I have spent the last two years deploying LLM-backed systems into clinical and clinical-adjacent workflows. The pattern that has surprised me most is how poorly the standard demonstrations of LLM capability translate into the clinical setting. The models are doing fine on the benchmarks. The systems are struggling in the workflow. The reason is worth unpacking.
Clinical inputs are not benchmark inputs
A typical clinical input is a free-text nursing note, a partial discharge summary, a progress note that references a medication the prescriber spelled three different ways, and a problem list that has not been reconciled in eighteen months. Benchmark inputs, by contrast, are clean prose, written by a single author, with a coherent structure. The model that scores well on the benchmark is being asked to do work it has never done, the moment it touches the real workflow.
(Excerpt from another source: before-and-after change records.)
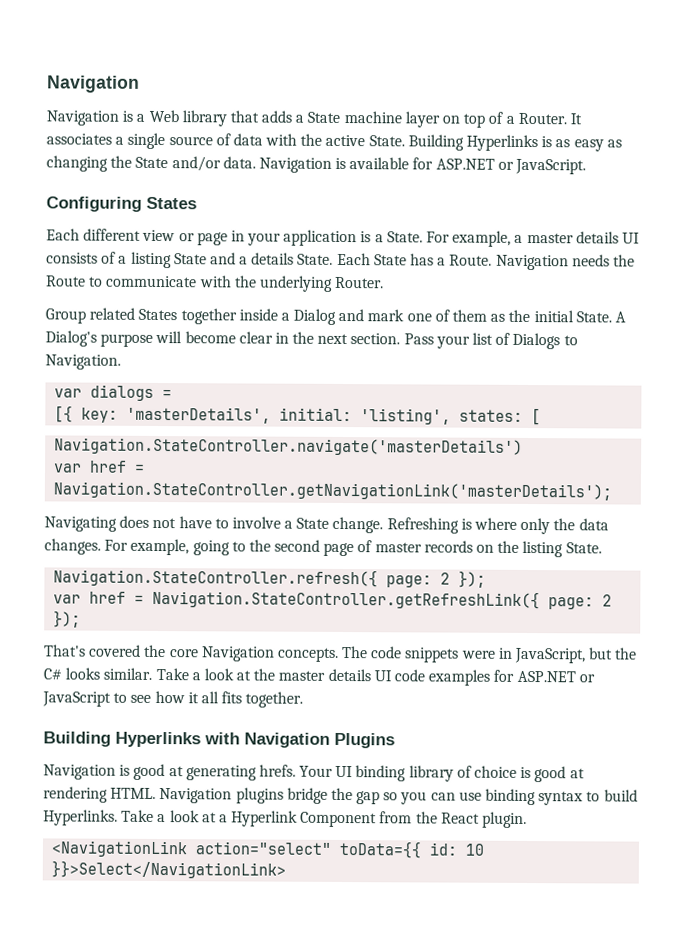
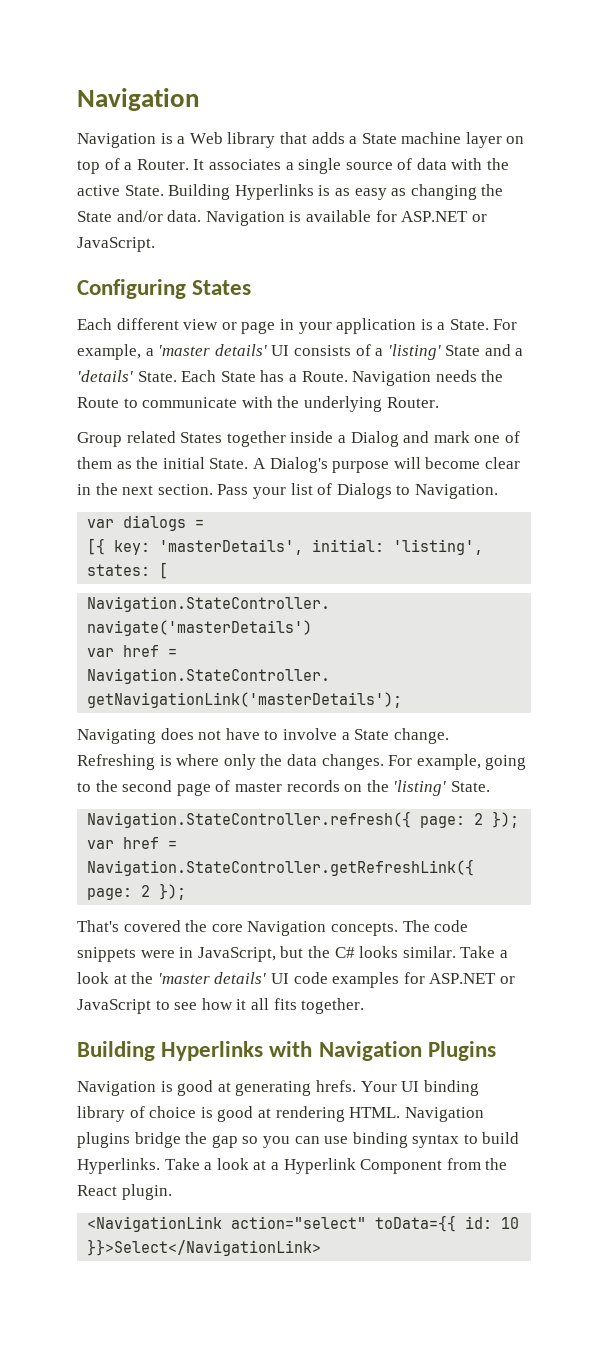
- For example, a master details UI consists of a listing State and a details State.
+ For example, a 'master details' UI consists of a 'listing' State and a 'details' State.
- For example, going to the second page of master records on the listing State.
+ For example, going to the second page of master records on the 'listing' State.
- Take a look at the master details UI code examples for ASP.NET or JavaScript to see how it all fits together.
+ Take a look at the 'master details' UI code examples for ASP.NET or JavaScript to see how it all fits together.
This is not a fine-tuning problem. It is a domain coverage problem. The model has seen clinical text in its pre-training, but the proportion is small relative to the variety of forms that text takes. Once you ask the model to extract structured information from a real progress note, you discover that the note refers to medications by abbreviation, mentions allergies in passing, and contains negation patterns that the model sometimes resolves correctly and sometimes does not.
The negation problem
Negation in clinical text is the single failure mode I see most often. A nursing note that says, the patient denies chest pain, contains the words chest and pain, and a model that is doing keyword-shaped extraction will sometimes record chest pain as a present symptom. A more sophisticated model will get this right most of the time, but the failure rate is non-zero, and in clinical workflows even a small failure rate on negation is unacceptable.
The fix is not to argue with the model. The fix is to recognise that negation is a structural property of clinical language and to address it at the application layer, with rule-based post-processing or with a clinical NLP library that has been trained explicitly on clinical negation. The model handles the unstructured cases. The rule layer handles the cases where language structure dominates.
The temporal problem
Clinical text is also full of references to time that the model does not always handle correctly. Patient was on metformin two years ago, currently off. The model has to decide whether metformin belongs on the current medication list. A naive extraction will include it. A correct extraction will not.
This is the same kind of problem as negation. It is structural, not statistical. The model can be coaxed into getting it right much of the time with careful prompting. It cannot be made to get it right reliably enough for a clinical workflow without support from the application layer.
The reconciliation problem
Clinical workflows are not single-document workflows. The information that matters lives across the EHR, the lab system, the imaging report, the medication administration record, and notes from previous encounters. A general-purpose LLM, even one with a long context window, is not built to reconcile these sources. It will summarise what is in front of it and call that the answer.
The architectures that work in clinical settings tend to do explicit reconciliation work outside the model. They retrieve specific facts from specific sources, validate them against each other, and only then give the model a clean composite to reason about. This is more engineering than the demos suggest. It is also why production clinical AI takes longer to build than the executive team usually budgets for.
What this means for build versus buy
The question of whether to build clinical AI in-house or to buy it is currently being decided badly inside many health systems. The buy decision is being made on the strength of demos that do not test the failure modes that matter. The build decision is being underestimated because the demos make it look easier than it is.
The right framework, in my experience, is to ask whether the clinical workflow you are targeting has been done well by any vendor at any health system that resembles yours. If yes, buy and integrate. If no, you are building something new, whether you call it that or not, and you should resource it accordingly. Pretending otherwise is the path to the eighteen- month pilot that everybody recognises and nobody wants to admit they are running.